Tak hanya itu, Erlin juga menjelaskan bahwa kronologi waktu suatu budaya dalam arkeologi terlihat pada beberapa dimensi.
“Dalam dunia arkeologi akan membahas tiga dimensi yaitu dimensi ruang, dimensi bentuk, dan dimensi waktu. Hal itu kita lihat untuk data arkeologi seperti apa,” jelasnya.
Perbedaan wilayah Papua pun mempengaruhi perbedaan fungsi penggunaan suatu barang. Misalnya alat kerang, umumnya digunakan untuk alat pemberat jaring Namun pada wilayah pegunungan, mereka menggunakannya sebagai mata uang juga mas kawin pernikahan.
“Kebudayaan Papua dilatarbelakangi pada tiga faktor utama, di antarnya manusia pendukung, lingkungan alam, dan sejarah,” papar Erlin.
Pembahasan ini diharapkan dapat memberikan inspirasi bagi kehidupan saat ini dan kehidupan di masa depan.
Hal ini pun terlihat pada perkembangan fesyen sebagai kebutuhan pakaian, budaya turun-temurun Papua yang memiliki keberlanjutan hingga saat ini, di antaranya adalah koteka.
Pada beberapa wilayah papua, koteka masih digunakan dan menjadi salah satu bentuk perkembangan dari teknologi di bidang busana, dan berhasil bertahan hingga sekarang.
Kepala Biro Komunikasi Umum, Publik, dan Kesekretariatan BRIN, Yudho Baskoro, menambahkan bahwa benda-benda sejarah adalah budaya yang bercerita.
“Saat dipelajari, benda itu menjadi bercerita, artefak itu saat dipelajari akan mulai bercerita, dan berceritanya itu adalah dengan ilmu,” ujarnya.

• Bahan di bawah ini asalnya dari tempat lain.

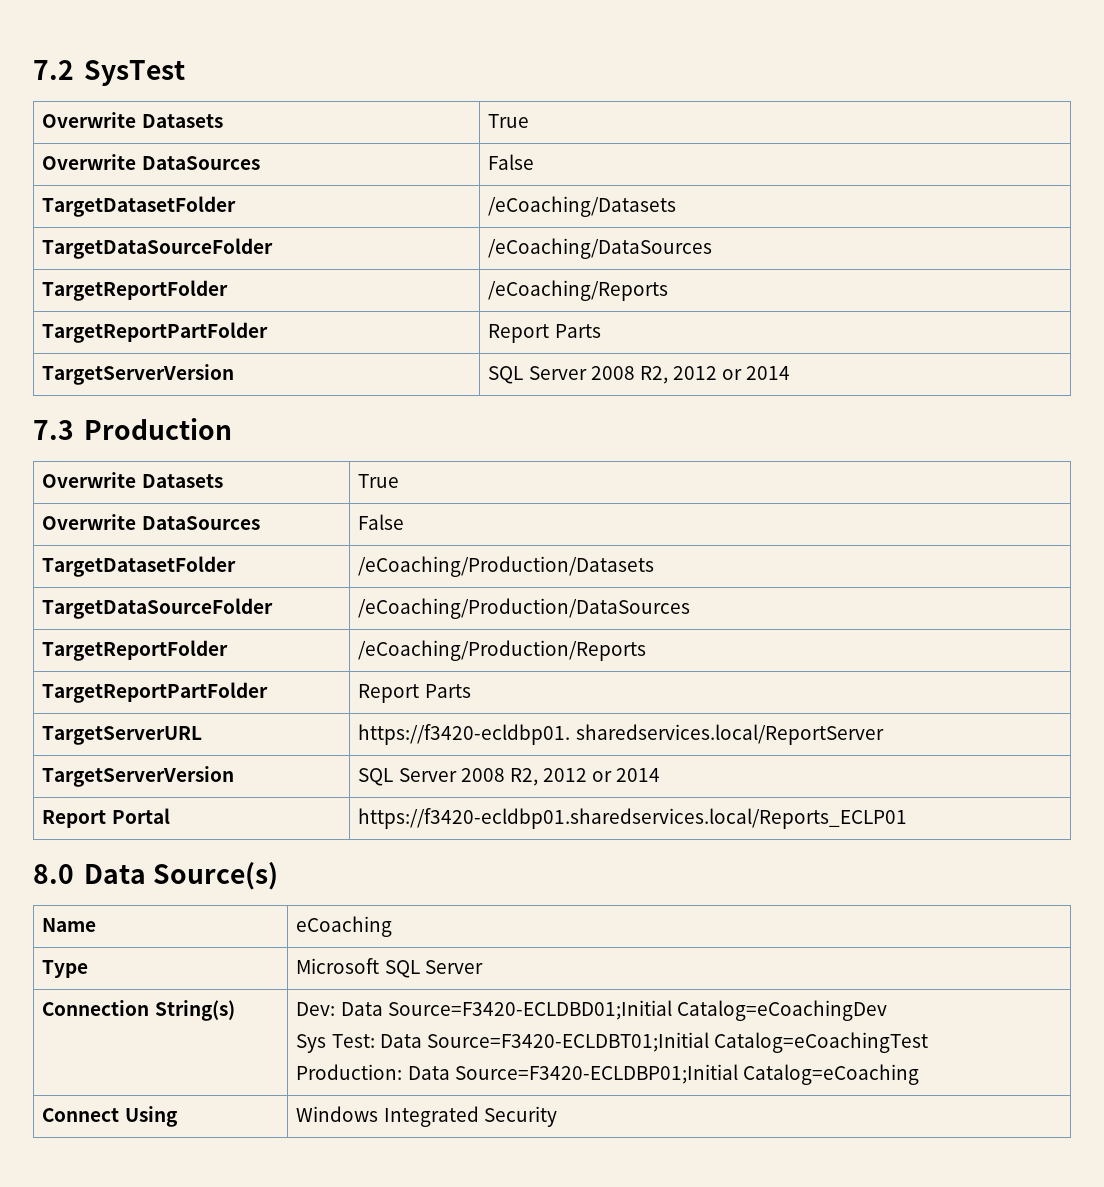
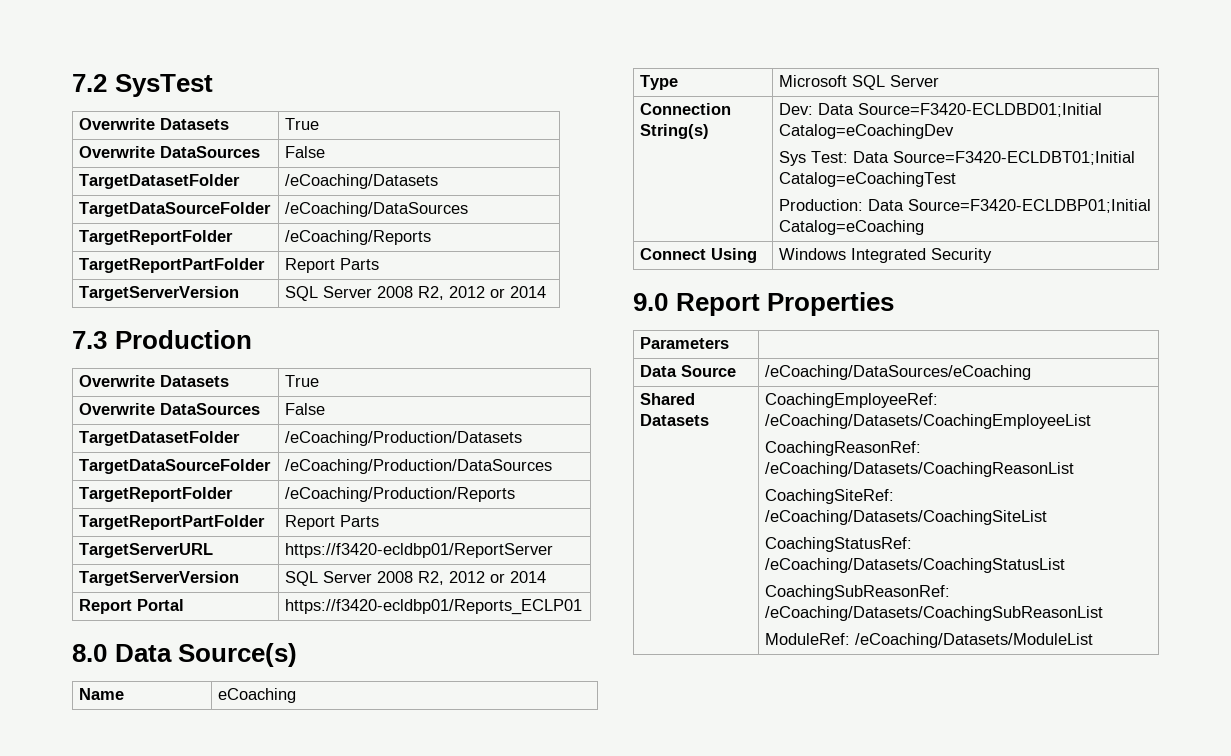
- TargetServerURL | https://f3420-ecldbp01. sharedservices.local/ReportServer
+ TargetServerURL | https://f3420-ecldbp01/ReportServer
- Report Portal | https://f3420-ecldbp01.sharedservices.local/Reports_ECLP01
+ Report Portal | https://f3420-ecldbp01/Reports_ECLP01
+ 9.0 Report Properties
+ Parameters |
+ Data Source | /eCoaching/DataSources/eCoaching
+ Shared Datasets | CoachingEmployeeRef: /eCoaching/Datasets/CoachingEmployeeList
+ CoachingReasonRef: /eCoaching/Datasets/CoachingReasonList
+ CoachingSiteRef: /eCoaching/Datasets/CoachingSiteList
+ CoachingStatusRef: /eCoaching/Datasets/CoachingStatusList
+ CoachingSubReasonRef: /eCoaching/Datasets/CoachingSubReasonList
+ ModuleRef: /eCoaching/Datasets/ModuleList

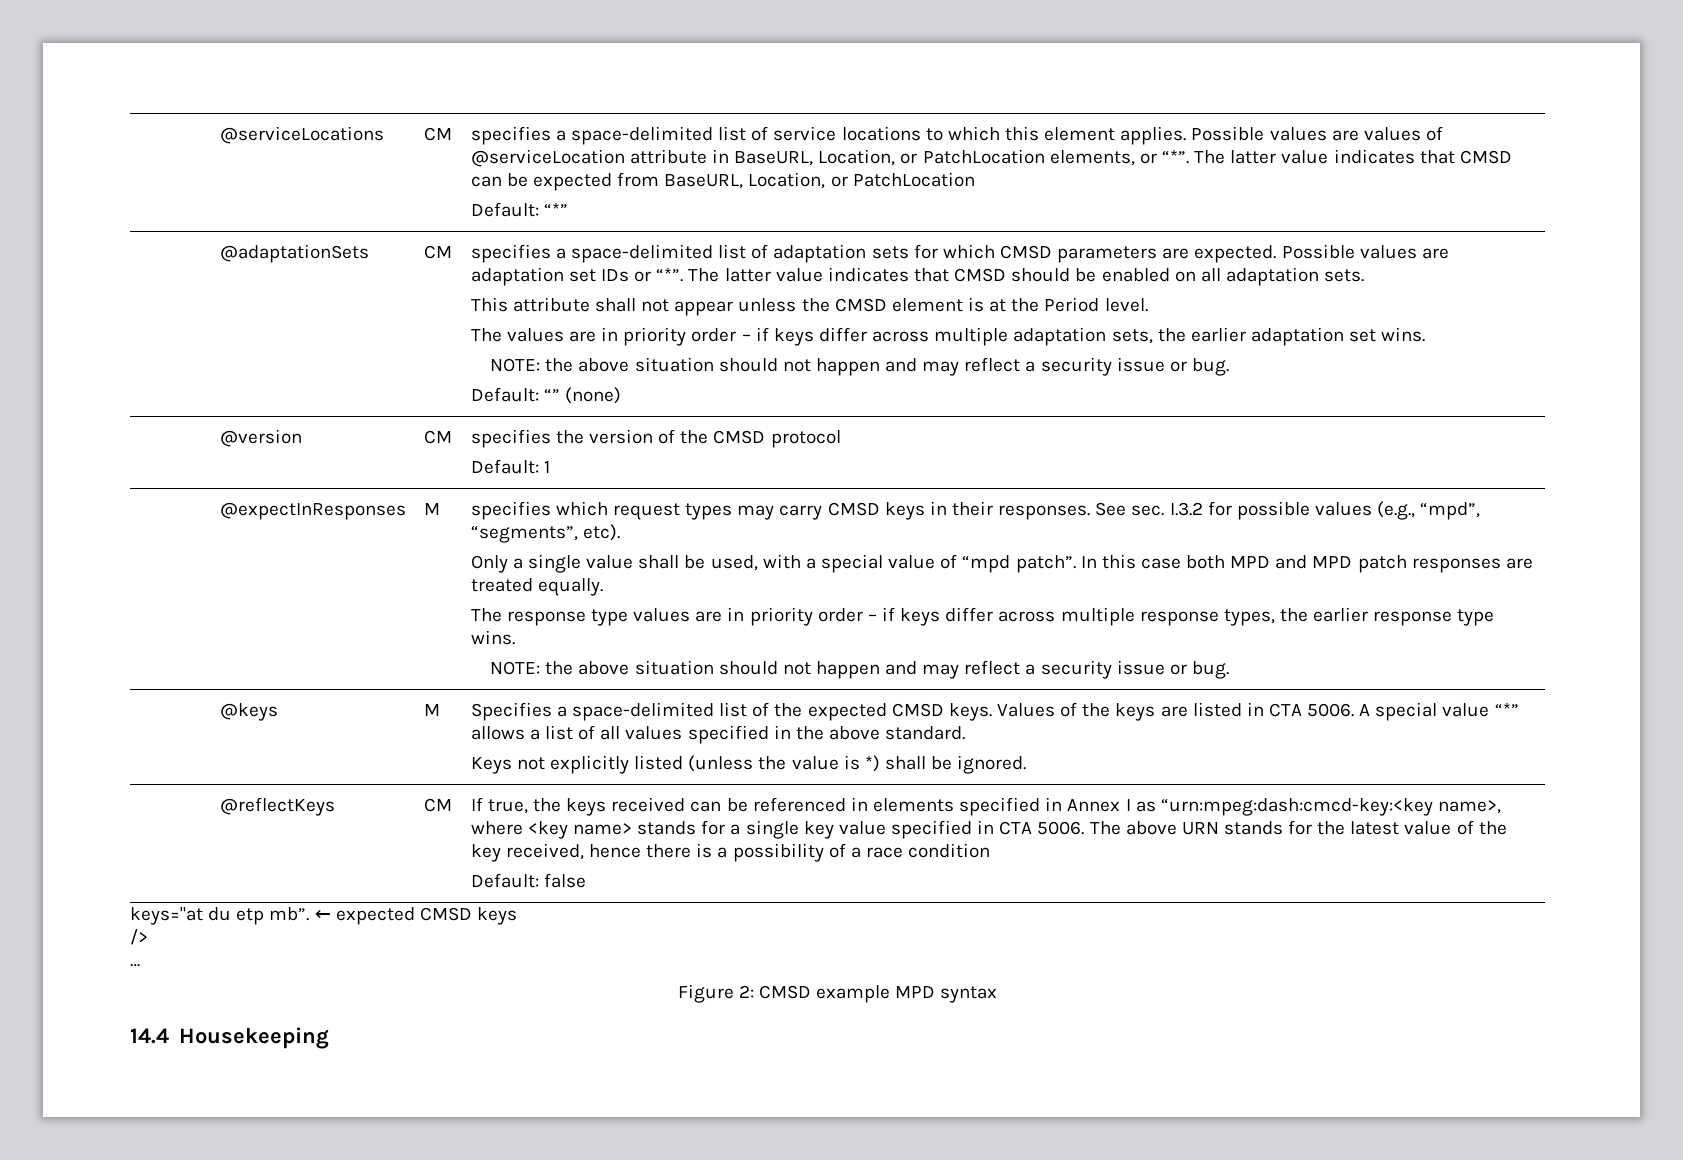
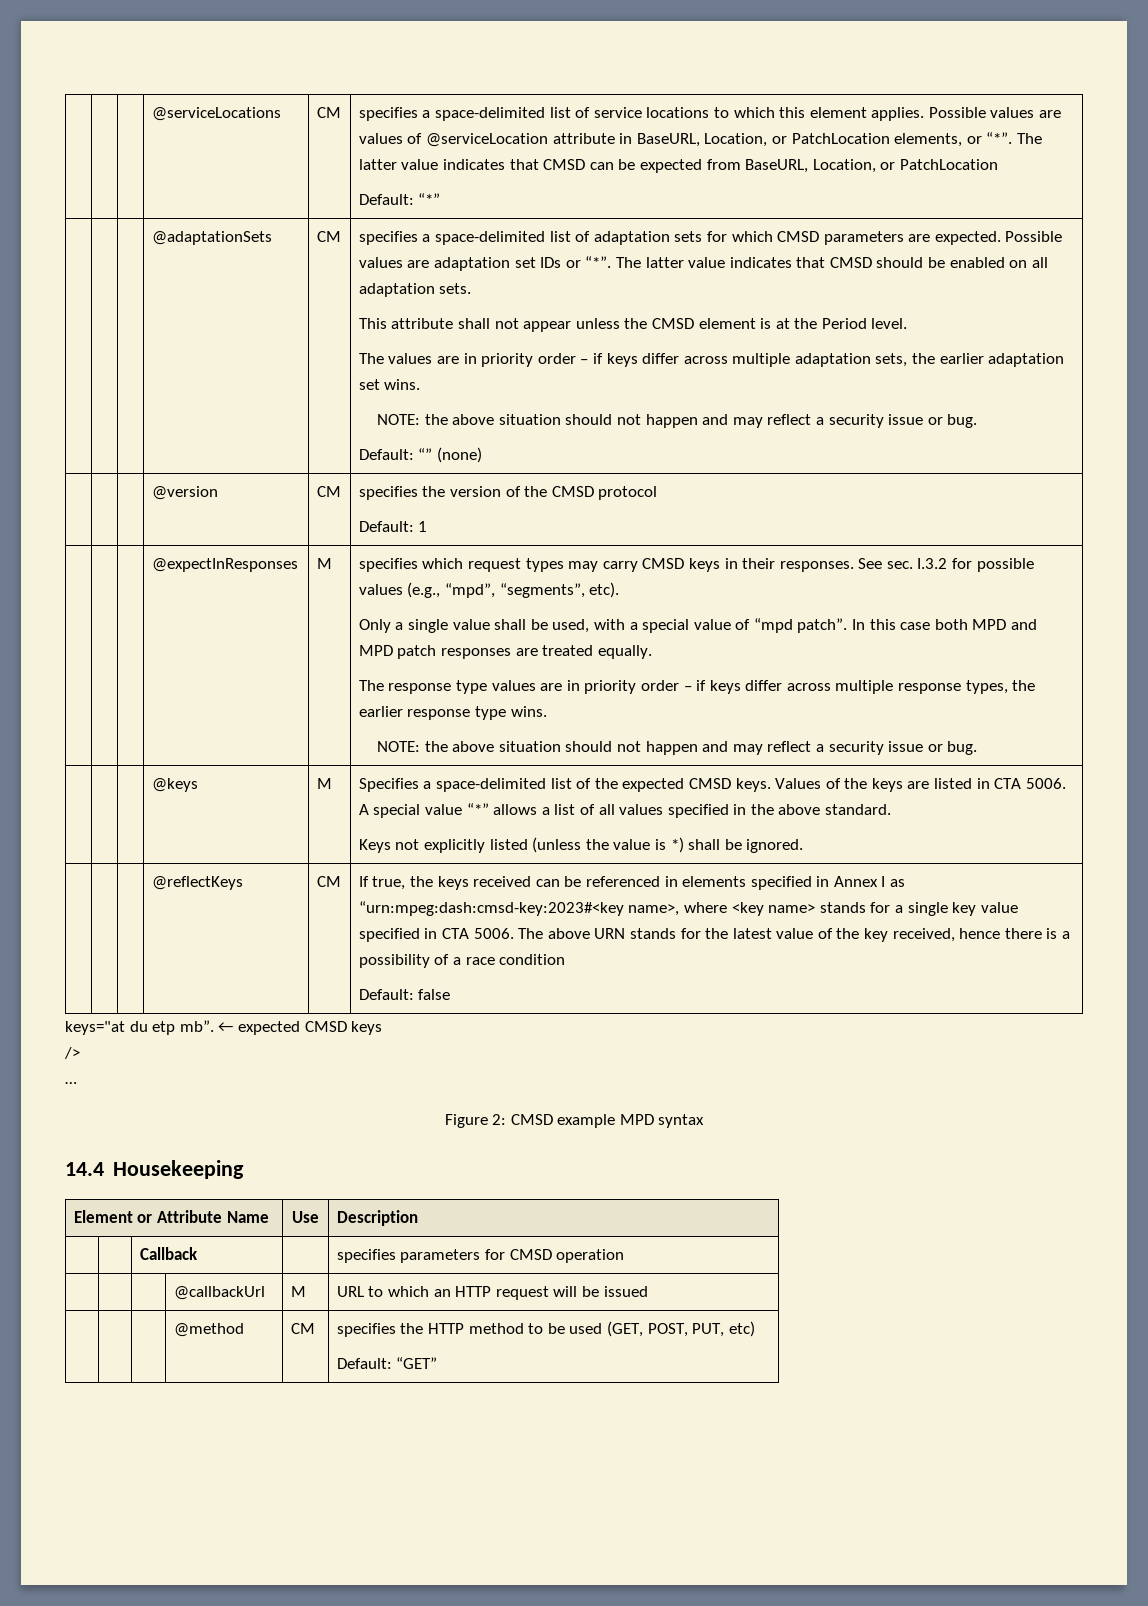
- If true, the keys received can be referenced in elements specified in Annex I as “urn:mpeg:dash:cmcd-key:<key name>, where <key name> stands for a single key value specified in CTA 5006.
+ If true, the keys received can be referenced in elements specified in Annex I as “urn:mpeg:dash:cmsd-key:2023#<key name>, where <key name> stands for a single key value specified in CTA 5006.
+ Element or Attribute Name | Use | Description
+ | | Callback | | specifies parameters for CMSD operation
+ | | | @callbackUrl | M | URL to which an HTTP request will be issued
+ | | | @method | CM | specifies the HTTP method to be used (GET, POST, PUT, etc)
+ Default: “GET”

Yudho juga berharap para siswa bisa mulai membayangkan dan mengilustrasikan bagaimana kondisi lingkungan Papua dan sejarah nenek moyang.
“Artinya, para siswa harus rajin belajar dan memiliki minat tinggi untuk membaca, serta tidak berhenti untuk bertanya,” pungkasnya.